Notre commission avait salué cette réforme, qui permet de soutenir directement les ménages qui réalisent des travaux par le versement d'une prime. Mais elle s'était inquiétée de la suppression du crédit d'impôt pour les ménages aisés, qui sont ceux qui réalisent le plus de travaux de rénovation.
Dans le cadre du plan de relance, le Gouvernement a décidé d'élargir le bénéfice de la prime à l'ensemble des propriétaires occupants ou bailleurs, quels que soient leurs revenus, ainsi qu'aux copropriétés pour les travaux réalisés dans les parties communes. Par ailleurs, le montant de la prime est bonifié lorsque les travaux permettent des gains énergétiques importants.

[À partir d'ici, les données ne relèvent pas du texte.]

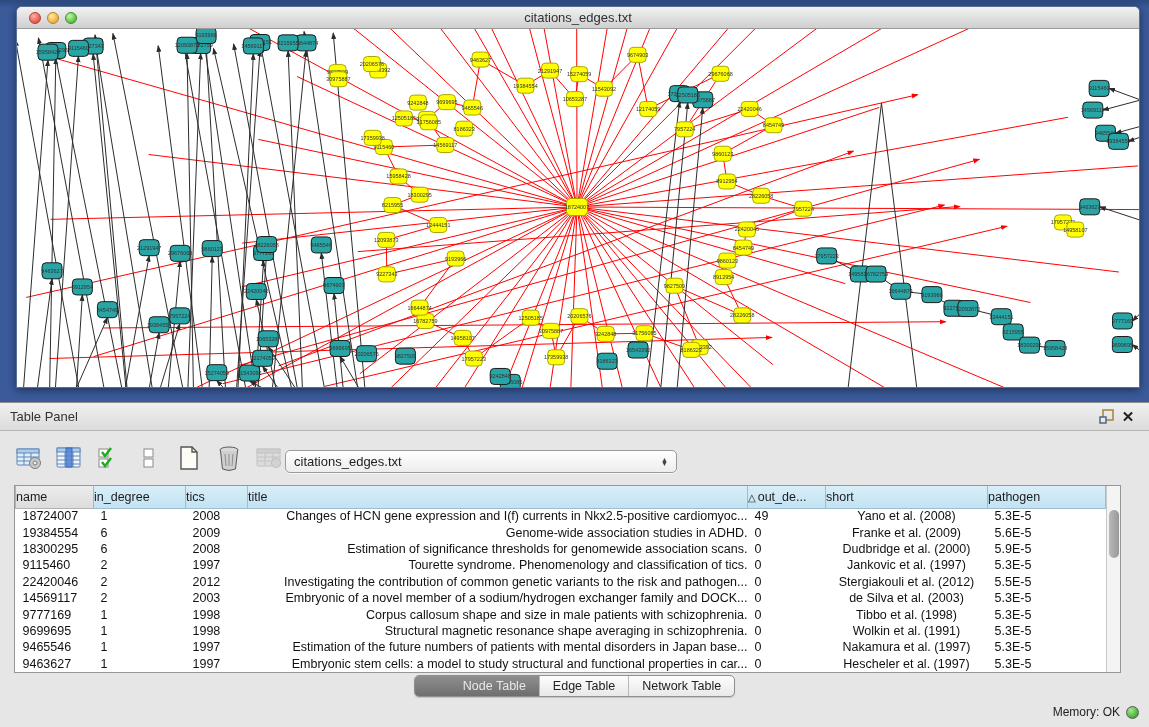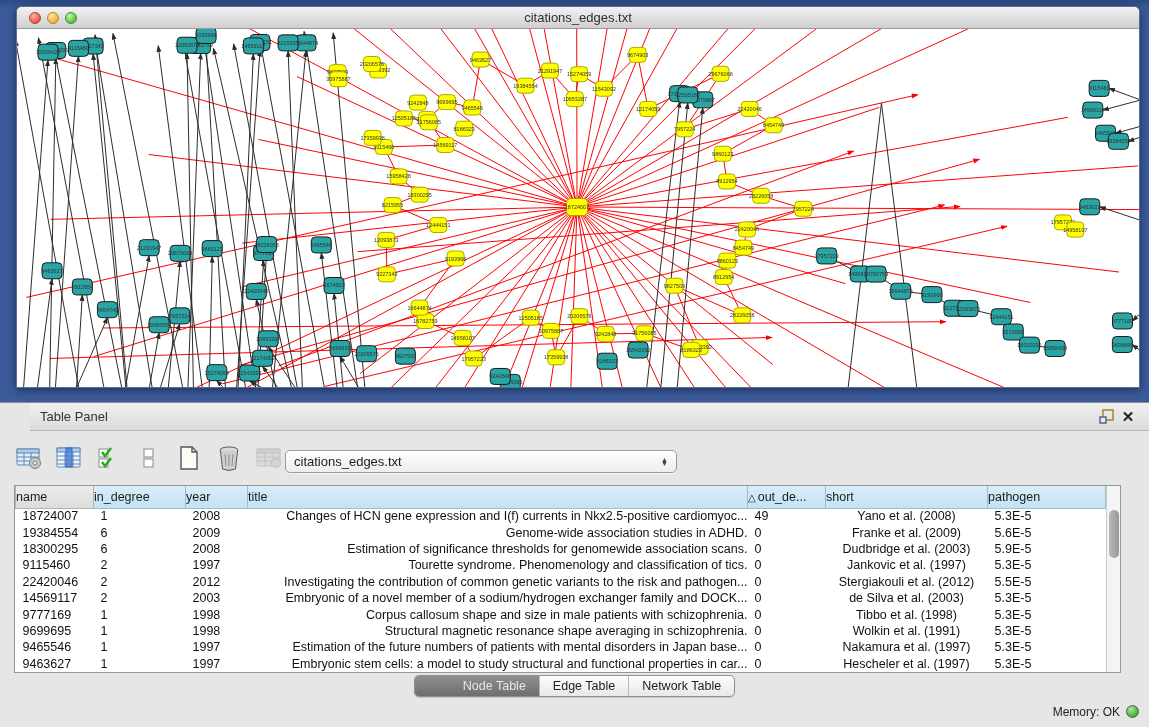--- a/index.html
+++ b/index.html
@@ -33,7 +33,7 @@
   .table-panel { position:absolute; left:0; top:402px; width:1149px; height:325px;
                  background:#e6e6e6; border-top:1px solid #8e8e8e; }
   .panel-header { height:28px; background:linear-gradient(#f0f0f0,#dcdcdc);
-                  border-bottom:1px solid #b5b5b5; display:flex; align-items:center; padding:8px 10px;margin-left:30px; }
+                  border-bottom:1px solid #b5b5b5; display:flex; align-items:center; padding:8px 10px; }
   .panel-title { font-size:13px; color:#333; }
   .panel-header .spacer { flex:1; }
   .hdr-icon { width:22px; height:18px; display:flex; align-items:center; justify-content:center; cursor:pointer; }

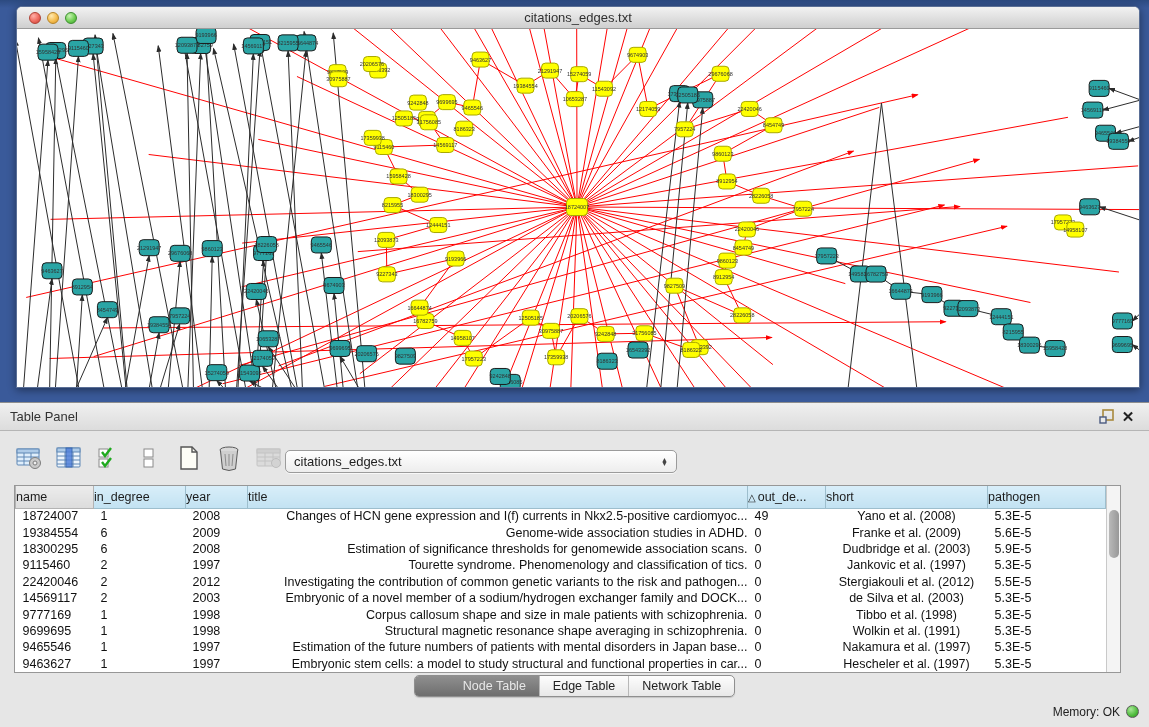--- a/index.html
+++ b/index.html
@@ -609,7 +609,7 @@
         <tr>
           <th class="first">name</th>
           <th>in_degree</th>
-          <th>year</th>
+          <th>tics</th>
           <th>title</th>
           <th>
             <span class="sort-tri">△</span><span>out_de...</span>

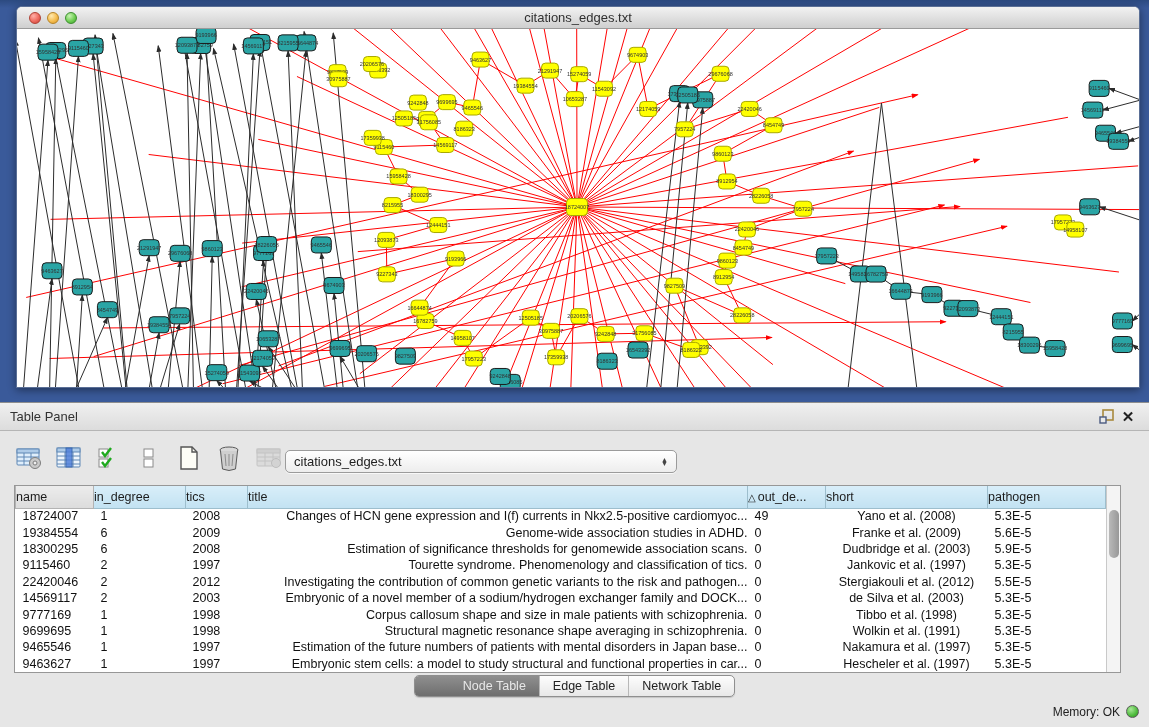--- a/index.html
+++ b/index.html
@@ -643,7 +643,7 @@
             <td>2008</td>
             <td class="c-title">Estimation of significance thresholds for genomewide association scans.</td>
             <td>0</td>
-            <td class="c-short">Dudbridge et al. (2003)</td>
+            <td class="c-short">Dudbridge et al. (2000)</td>
             <td>5.9E-5</td>
           </tr>
           <tr>

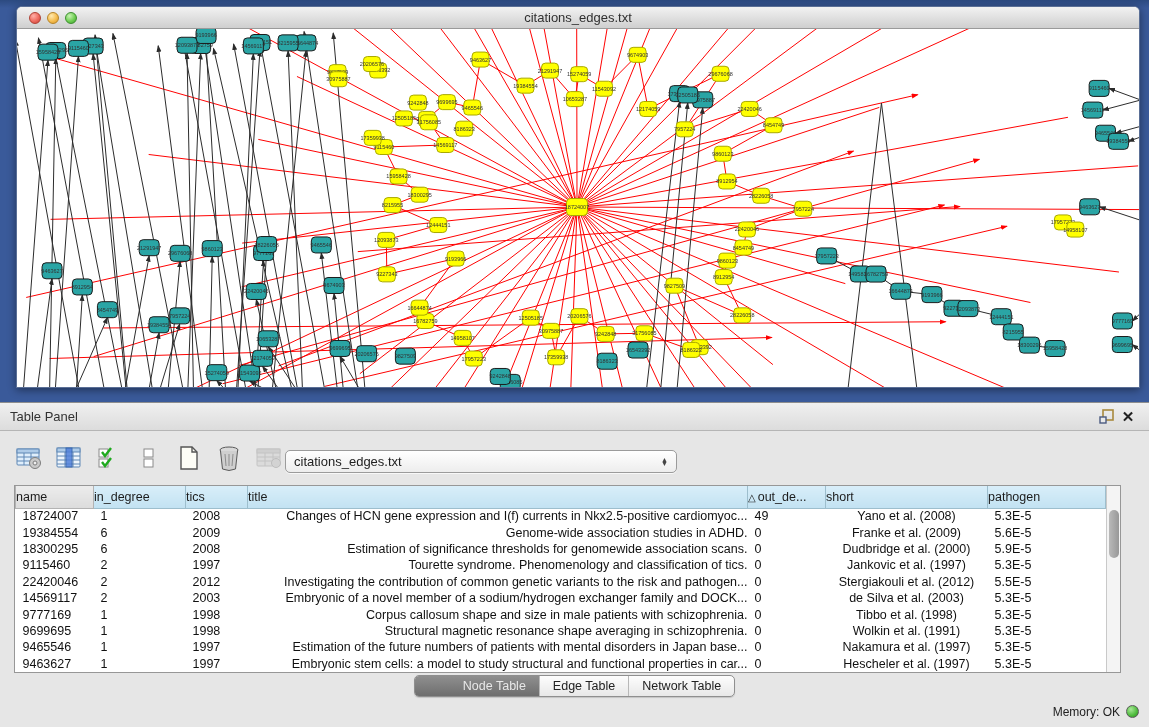--- a/index.html
+++ b/index.html
@@ -76,7 +76,7 @@
   .segment:first-child { border-left:none;padding-left:48px; }
   .segment.selected { background:linear-gradient(#8f8f8f,#6e6e6e); color:#e8e8e8; }
 
-  .status-row { position:absolute; right:10px; top:302px; display:flex; align-items:flex-start; gap:6px; }
+  .status-row { position:absolute; right:10px; top:302px; display:flex; align-items:flex-end; gap:6px; }
   .status-text { font-size:12px; color:#222; }
   .mem-dot { width:13px; height:13px; border-radius:50%;
              background:radial-gradient(circle at 35% 30%, #a8e896, #4dbb3c 60%, #2f8f22);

Deux milliards d'euros supplémentaires sont prévus sur deux ans pour accompagner l'élargissement de ces aides, qui s'ajoutent aux 740 millions d'euros prévus par la mission « Écologie » pour l'année prochaine.
Nous pouvons saluer cette augmentation importante des moyens dédiés à la rénovation énergétique des logements, qui va dans le sens de ce que notre commission avait souhaité l'année dernière.
Il conviendra de dresser rapidement un bilan du nombre de travaux de rénovation qui sont encouragés grâce à cette prime et des gains énergétiques qu'ils permettent. Au regard des objectifs très ambitieux de rénovation du parc de logements privés prévus par la loi, il sera nécessaire de maintenir un haut niveau d'investissement au-delà des deux prochaines années couvertes par le plan de relance. Le bâtiment est l'un des principaux secteurs émetteurs de gaz à effet de serre et les travaux de rénovation permettent des gains de pouvoir d'achat pour les ménages et sont sources de création d'emplois non délocalisables. Ils sont donc bons pour l'économie et pour le climat.
Je vous proposerai par ailleurs un amendement visant à augmenter les moyens alloués au Haut conseil pour le climat (HCC) afin de lui permettre d'exercer pleinement son rôle d'expertise au service du Parlement. Les difficultés à répondre à la demande adressée par le président du Sénat afin évaluer l'impact environnemental de la 5G a mis en lumière l'insuffisance des effectifs du HCC.
Voilà les principaux éléments que je souhaitais porter à votre connaissance. Compte tenu des crédits importants qui sont prévus pour le plan hydrogène et pour la rénovation énergétique des logements, et malgré les quelques réserves que j'ai pu exprimer, je vous propose d'émettre un avis favorable sur les crédits relatifs à la transition énergétique et climatique.